DIRECTIONS FOR THIS TASK
Among the entries, how many lines hold the word "sample"? Respond with that number only.

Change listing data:
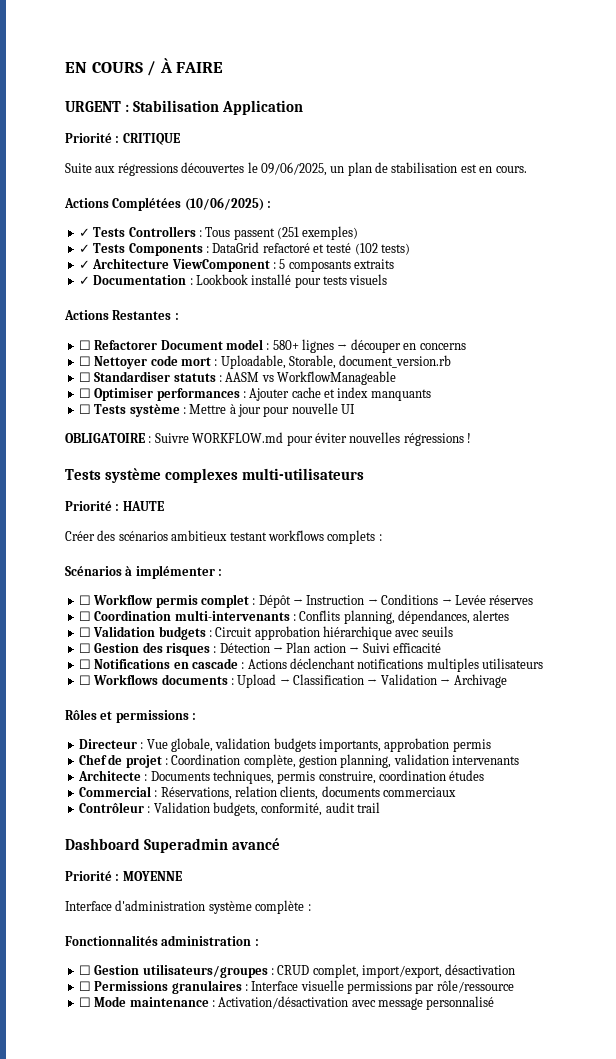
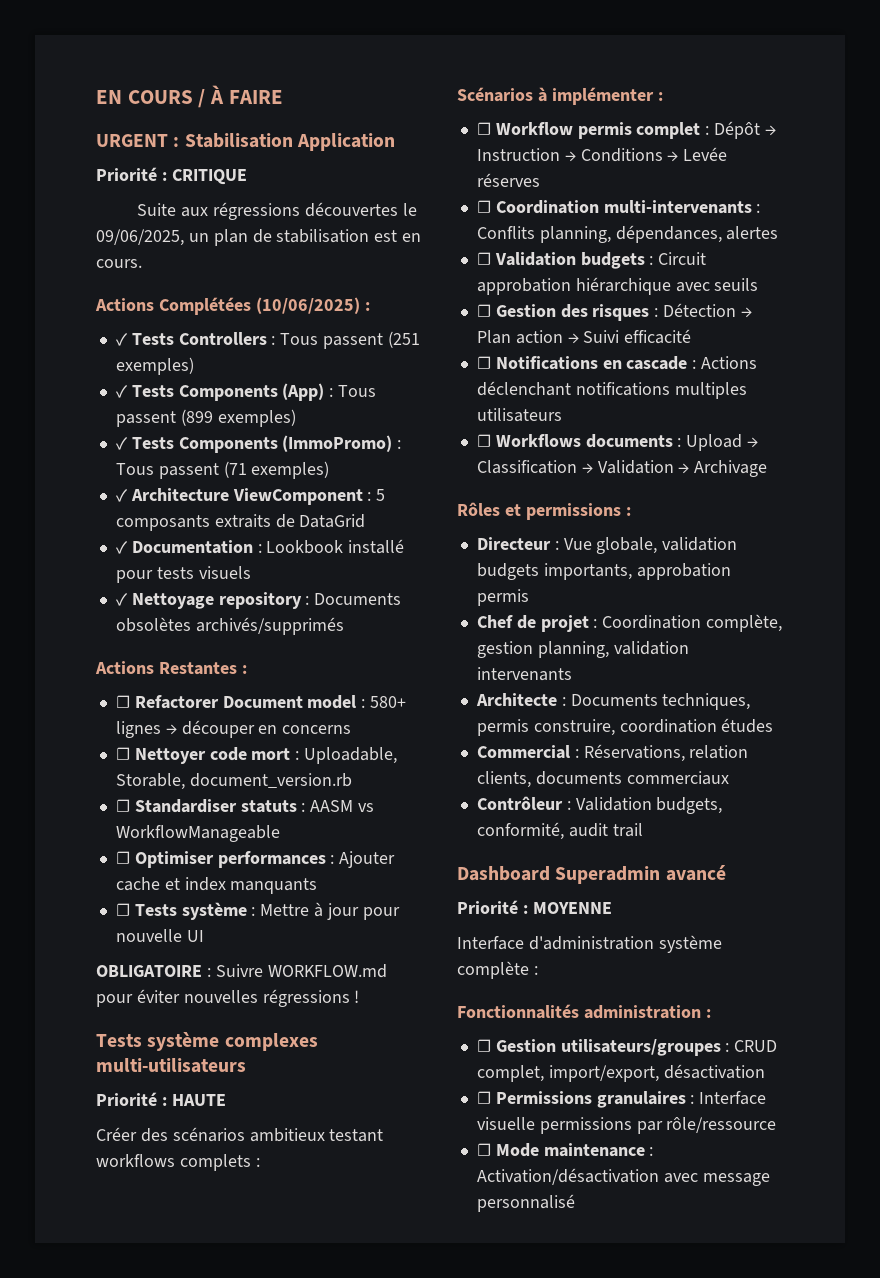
- ✓ Tests Components : DataGrid refactoré et testé (102 tests)
+ ✓ Tests Components (App) : Tous passent (899 exemples)
+ ✓ Tests Components (ImmoPromo) : Tous passent (71 exemples)
- ✓ Architecture ViewComponent : 5 composants extraits
+ ✓ Architecture ViewComponent : 5 composants extraits de DataGrid
+ ✓ Nettoyage repository : Documents obsolètes archivés/supprimés

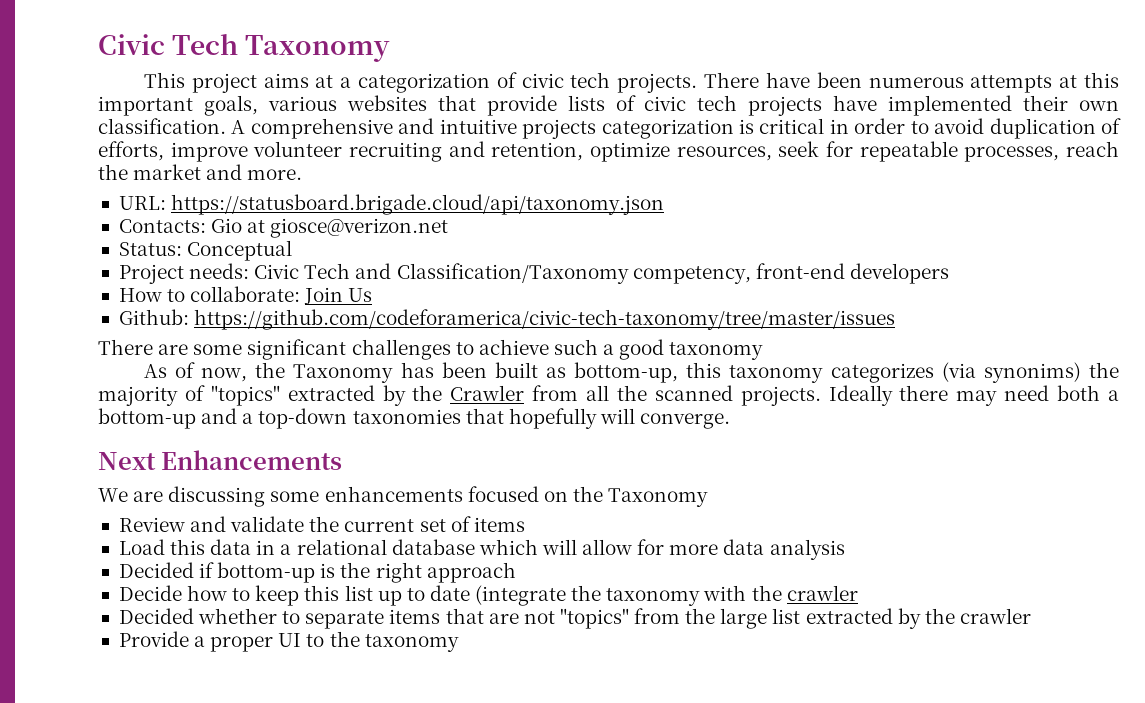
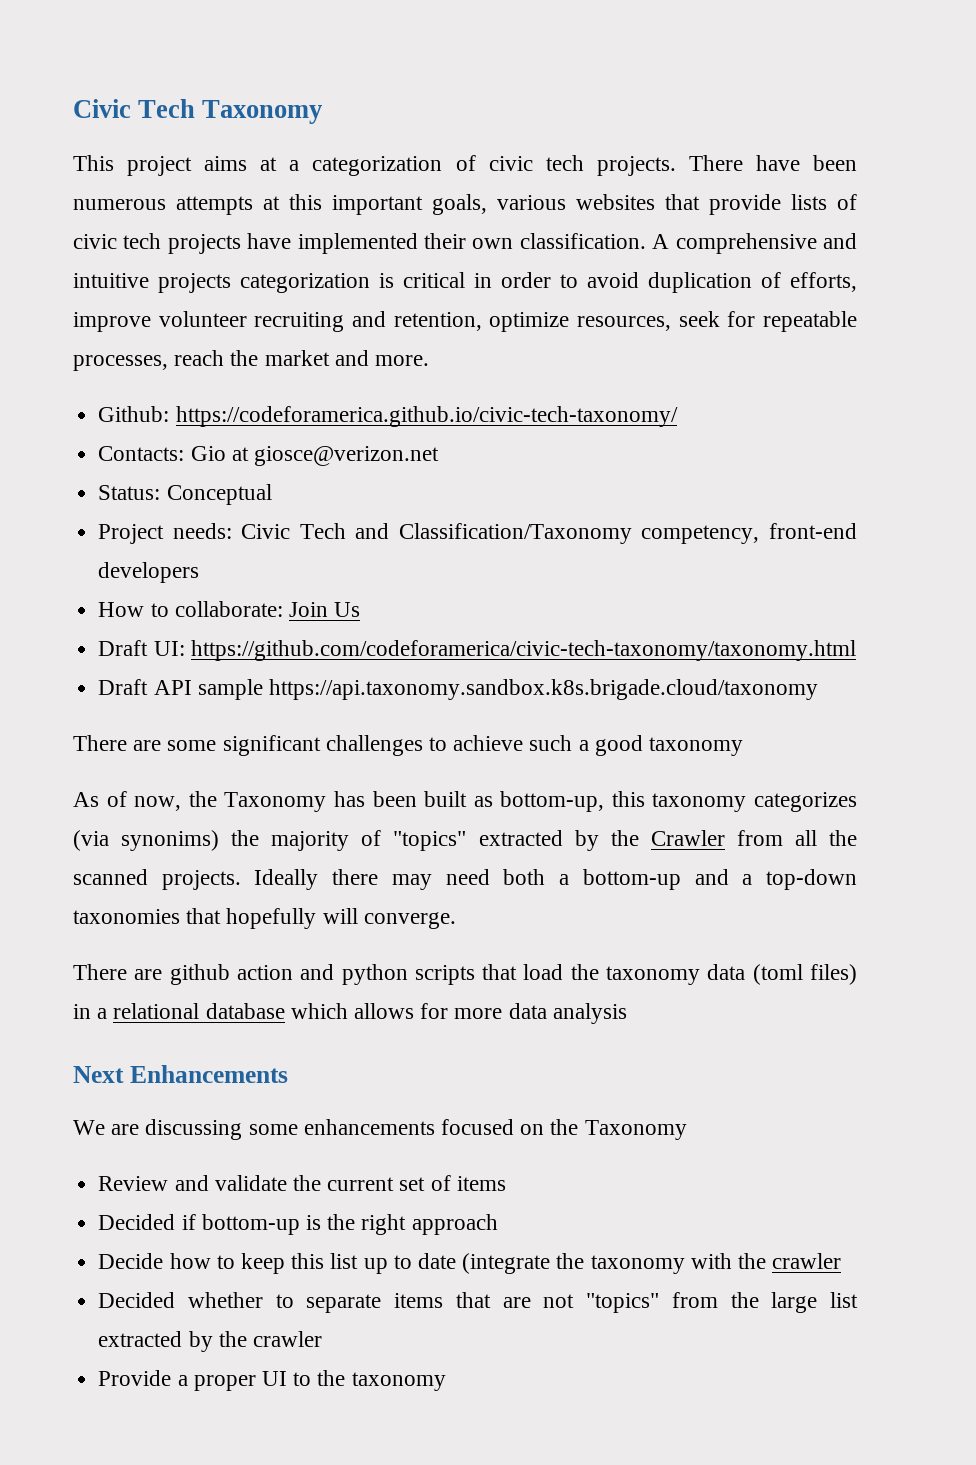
- URL: https://statusboard.brigade.cloud/api/taxonomy.json
+ Github: https://codeforamerica.github.io/civic-tech-taxonomy/
- Github: https://github.com/codeforamerica/civic-tech-taxonomy/tree/master/issues
+ Draft UI: https://github.com/codeforamerica/civic-tech-taxonomy/taxonomy.html
+ Draft API sample https://api.taxonomy.sandbox.k8s.brigade.cloud/taxonomy
+ There are github action and python scripts that load the taxonomy data (toml files) in a relational database which allows for more data analysis
- Load this data in a relational database which will allow for more data analysis

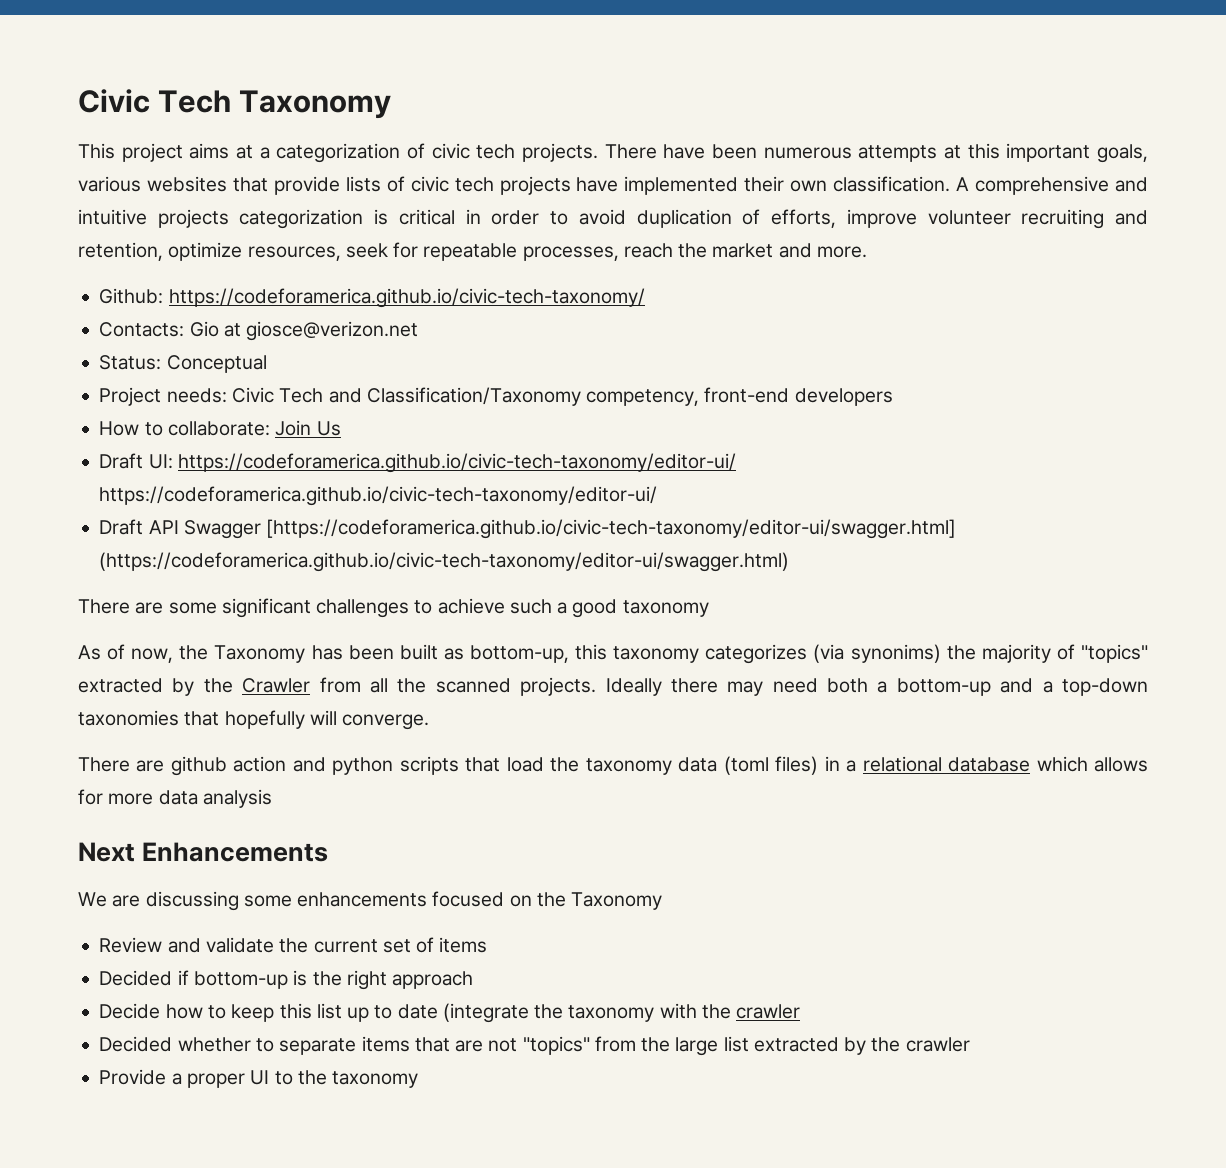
- Draft UI: https://github.com/codeforamerica/civic-tech-taxonomy/taxonomy.html
+ Draft UI: https://codeforamerica.github.io/civic-tech-taxonomy/editor-ui/ https://codeforamerica.github.io/civic-tech-taxonomy/editor-ui/
- Draft API sample https://api.taxonomy.sandbox.k8s.brigade.cloud/taxonomy
+ Draft API Swagger [https://codeforamerica.github.io/civic-tech-taxonomy/editor-ui/swagger.html] (https://codeforamerica.github.io/civic-tech-taxonomy/editor-ui/swagger.html)

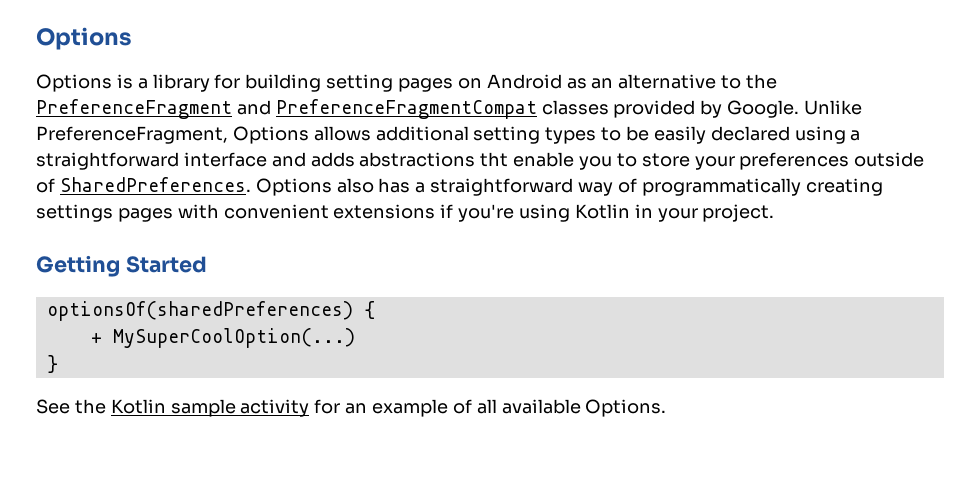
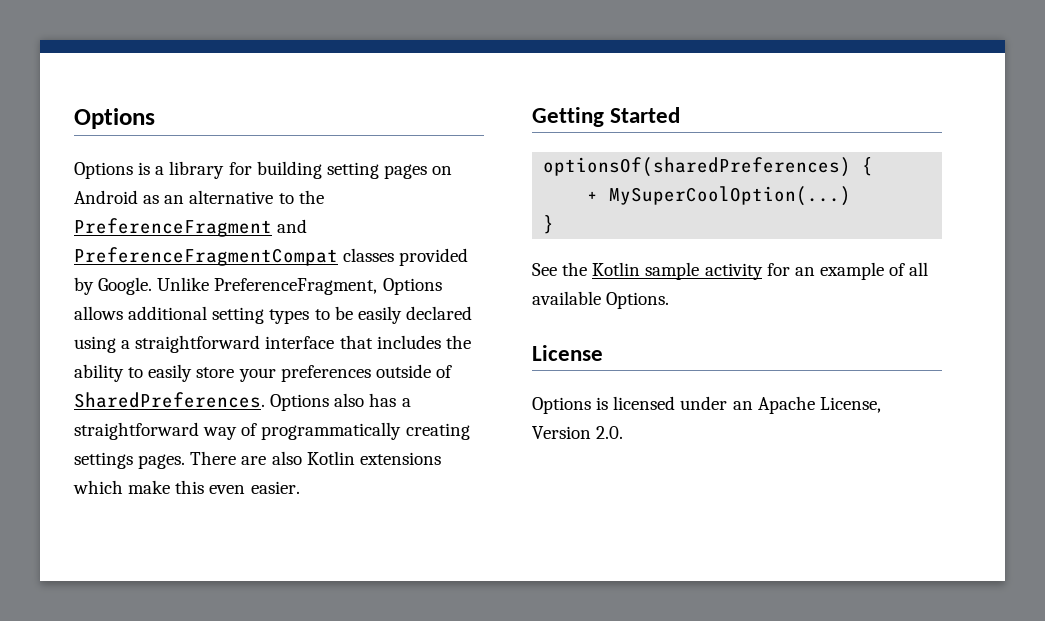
- Unlike PreferenceFragment, Options allows additional setting types to be easily declared using a straightforward interface and adds abstractions tht enable you to store your preferences outside of SharedPreferences.
+ Unlike PreferenceFragment, Options allows additional setting types to be easily declared using a straightforward interface that includes the ability to easily store your preferences outside of SharedPreferences.
- Options also has a straightforward way of programmatically creating settings pages with convenient extensions if you're using Kotlin in your project.
+ Options also has a straightforward way of programmatically creating settings pages. There are also Kotlin extensions which make this even easier.
+ License
+ Options is licensed under an Apache License, Version 2.0.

YOUR SOLUTION
2